----- Entries provided
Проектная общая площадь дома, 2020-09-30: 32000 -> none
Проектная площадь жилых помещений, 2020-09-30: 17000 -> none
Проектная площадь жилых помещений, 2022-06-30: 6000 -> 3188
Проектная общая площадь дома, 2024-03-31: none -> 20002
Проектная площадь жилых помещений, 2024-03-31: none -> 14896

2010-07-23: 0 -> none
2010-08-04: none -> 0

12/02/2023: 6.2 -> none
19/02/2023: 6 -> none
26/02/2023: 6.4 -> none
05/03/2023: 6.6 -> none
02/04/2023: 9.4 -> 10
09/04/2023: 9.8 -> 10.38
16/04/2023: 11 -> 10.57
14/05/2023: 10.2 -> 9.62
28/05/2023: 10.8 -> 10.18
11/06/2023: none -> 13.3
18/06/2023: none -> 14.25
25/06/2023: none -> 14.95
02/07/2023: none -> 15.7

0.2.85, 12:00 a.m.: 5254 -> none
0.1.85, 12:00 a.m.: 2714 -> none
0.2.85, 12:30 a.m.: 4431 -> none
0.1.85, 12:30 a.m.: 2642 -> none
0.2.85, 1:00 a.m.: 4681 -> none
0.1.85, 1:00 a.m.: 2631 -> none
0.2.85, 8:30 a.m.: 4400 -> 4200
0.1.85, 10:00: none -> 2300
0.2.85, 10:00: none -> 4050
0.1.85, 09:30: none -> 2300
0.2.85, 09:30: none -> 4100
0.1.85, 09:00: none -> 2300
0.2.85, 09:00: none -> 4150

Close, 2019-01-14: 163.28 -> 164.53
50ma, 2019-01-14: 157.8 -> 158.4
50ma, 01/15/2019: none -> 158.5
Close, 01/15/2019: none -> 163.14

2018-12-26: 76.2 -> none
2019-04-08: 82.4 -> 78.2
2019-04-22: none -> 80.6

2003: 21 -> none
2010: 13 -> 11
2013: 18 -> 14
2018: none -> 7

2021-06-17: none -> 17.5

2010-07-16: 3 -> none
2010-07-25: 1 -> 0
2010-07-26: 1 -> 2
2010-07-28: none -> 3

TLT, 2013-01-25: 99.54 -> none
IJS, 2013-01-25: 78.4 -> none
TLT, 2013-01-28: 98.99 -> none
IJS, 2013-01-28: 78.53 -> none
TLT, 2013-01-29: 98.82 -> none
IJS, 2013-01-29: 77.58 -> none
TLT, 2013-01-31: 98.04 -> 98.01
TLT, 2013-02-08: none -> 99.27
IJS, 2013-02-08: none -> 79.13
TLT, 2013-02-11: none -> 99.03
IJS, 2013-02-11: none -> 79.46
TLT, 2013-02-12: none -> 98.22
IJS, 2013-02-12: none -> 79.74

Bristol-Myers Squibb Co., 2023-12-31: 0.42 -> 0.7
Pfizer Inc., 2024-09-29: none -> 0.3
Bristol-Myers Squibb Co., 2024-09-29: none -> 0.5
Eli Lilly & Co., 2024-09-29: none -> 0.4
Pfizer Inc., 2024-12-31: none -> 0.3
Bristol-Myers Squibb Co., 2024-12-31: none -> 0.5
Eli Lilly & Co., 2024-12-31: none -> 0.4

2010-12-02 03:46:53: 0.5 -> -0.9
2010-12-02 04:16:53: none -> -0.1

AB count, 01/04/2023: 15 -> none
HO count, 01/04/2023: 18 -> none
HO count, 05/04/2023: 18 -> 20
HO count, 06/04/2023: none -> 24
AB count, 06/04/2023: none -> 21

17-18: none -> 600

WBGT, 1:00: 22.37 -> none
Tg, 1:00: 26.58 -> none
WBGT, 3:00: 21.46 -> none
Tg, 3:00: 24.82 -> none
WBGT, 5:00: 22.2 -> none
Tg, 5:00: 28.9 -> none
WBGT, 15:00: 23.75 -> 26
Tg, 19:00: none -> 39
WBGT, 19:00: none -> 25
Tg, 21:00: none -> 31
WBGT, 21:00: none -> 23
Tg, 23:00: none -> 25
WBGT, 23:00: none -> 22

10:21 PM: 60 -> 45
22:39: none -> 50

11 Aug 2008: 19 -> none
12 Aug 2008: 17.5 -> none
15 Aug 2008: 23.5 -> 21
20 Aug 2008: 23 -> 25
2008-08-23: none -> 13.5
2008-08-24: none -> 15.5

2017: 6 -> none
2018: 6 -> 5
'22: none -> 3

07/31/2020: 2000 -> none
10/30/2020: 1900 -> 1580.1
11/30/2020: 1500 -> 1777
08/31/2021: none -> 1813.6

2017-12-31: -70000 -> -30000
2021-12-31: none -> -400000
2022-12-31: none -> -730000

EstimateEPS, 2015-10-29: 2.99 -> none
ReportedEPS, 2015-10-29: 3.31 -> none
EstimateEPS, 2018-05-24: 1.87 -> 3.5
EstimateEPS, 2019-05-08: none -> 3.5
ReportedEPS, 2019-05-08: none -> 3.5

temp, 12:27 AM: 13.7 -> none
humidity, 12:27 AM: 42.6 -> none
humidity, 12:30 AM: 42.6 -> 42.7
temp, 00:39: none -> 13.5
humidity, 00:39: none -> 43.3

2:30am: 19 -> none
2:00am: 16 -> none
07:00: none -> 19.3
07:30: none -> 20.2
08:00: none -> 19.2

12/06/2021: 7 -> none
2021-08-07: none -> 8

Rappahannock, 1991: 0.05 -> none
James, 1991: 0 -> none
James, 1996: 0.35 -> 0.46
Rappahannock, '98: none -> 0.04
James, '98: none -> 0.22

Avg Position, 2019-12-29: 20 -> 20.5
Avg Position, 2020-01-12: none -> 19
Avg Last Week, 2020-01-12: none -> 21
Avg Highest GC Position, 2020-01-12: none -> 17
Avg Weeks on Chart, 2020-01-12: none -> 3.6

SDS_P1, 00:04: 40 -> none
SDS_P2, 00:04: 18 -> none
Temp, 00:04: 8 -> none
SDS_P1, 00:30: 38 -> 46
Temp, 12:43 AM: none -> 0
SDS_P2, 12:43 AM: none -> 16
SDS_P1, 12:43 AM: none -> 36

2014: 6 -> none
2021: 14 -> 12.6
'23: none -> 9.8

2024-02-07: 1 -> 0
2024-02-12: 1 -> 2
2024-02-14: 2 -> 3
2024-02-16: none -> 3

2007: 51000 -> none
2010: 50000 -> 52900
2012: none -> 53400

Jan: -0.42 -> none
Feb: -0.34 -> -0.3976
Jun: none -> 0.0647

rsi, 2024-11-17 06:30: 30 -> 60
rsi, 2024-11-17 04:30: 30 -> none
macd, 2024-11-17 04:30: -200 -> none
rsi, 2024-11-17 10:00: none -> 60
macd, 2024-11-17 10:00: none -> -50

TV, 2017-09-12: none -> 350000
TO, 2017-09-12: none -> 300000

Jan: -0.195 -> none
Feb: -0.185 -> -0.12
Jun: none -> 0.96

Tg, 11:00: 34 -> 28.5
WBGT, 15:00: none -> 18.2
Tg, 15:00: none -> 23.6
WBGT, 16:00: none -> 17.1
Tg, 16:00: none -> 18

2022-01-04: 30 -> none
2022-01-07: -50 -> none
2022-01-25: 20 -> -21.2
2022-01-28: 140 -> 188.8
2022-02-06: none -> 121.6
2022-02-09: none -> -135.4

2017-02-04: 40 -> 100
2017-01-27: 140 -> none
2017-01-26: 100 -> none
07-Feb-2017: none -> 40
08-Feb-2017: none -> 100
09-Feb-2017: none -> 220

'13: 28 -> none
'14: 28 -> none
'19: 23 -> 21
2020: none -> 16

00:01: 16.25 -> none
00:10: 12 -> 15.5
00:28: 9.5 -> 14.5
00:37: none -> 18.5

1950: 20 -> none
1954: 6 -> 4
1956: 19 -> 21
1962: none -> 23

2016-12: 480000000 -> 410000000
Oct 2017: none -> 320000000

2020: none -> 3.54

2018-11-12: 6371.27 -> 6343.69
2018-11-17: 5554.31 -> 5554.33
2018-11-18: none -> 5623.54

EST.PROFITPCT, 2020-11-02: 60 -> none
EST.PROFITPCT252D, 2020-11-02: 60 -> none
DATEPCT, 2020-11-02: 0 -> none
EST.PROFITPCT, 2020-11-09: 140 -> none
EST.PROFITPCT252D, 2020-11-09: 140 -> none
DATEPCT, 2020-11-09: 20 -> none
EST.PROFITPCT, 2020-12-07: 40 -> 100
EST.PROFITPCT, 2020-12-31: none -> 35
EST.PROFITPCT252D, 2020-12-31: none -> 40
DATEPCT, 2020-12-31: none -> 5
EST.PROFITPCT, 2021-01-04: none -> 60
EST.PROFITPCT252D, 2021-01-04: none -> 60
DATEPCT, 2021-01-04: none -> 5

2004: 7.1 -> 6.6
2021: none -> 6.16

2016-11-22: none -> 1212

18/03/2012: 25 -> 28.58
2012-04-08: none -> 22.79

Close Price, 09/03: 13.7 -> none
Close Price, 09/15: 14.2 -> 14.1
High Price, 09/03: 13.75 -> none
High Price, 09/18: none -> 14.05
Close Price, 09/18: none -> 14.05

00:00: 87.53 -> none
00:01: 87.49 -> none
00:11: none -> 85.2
----------
-- Work order --
Check the lines above and copy each one that includes "жилых".

-- Your response --
Проектная площадь жилых помещений, 2020-09-30: 17000 -> none
Проектная площадь жилых помещений, 2022-06-30: 6000 -> 3188
Проектная площадь жилых помещений, 2024-03-31: none -> 14896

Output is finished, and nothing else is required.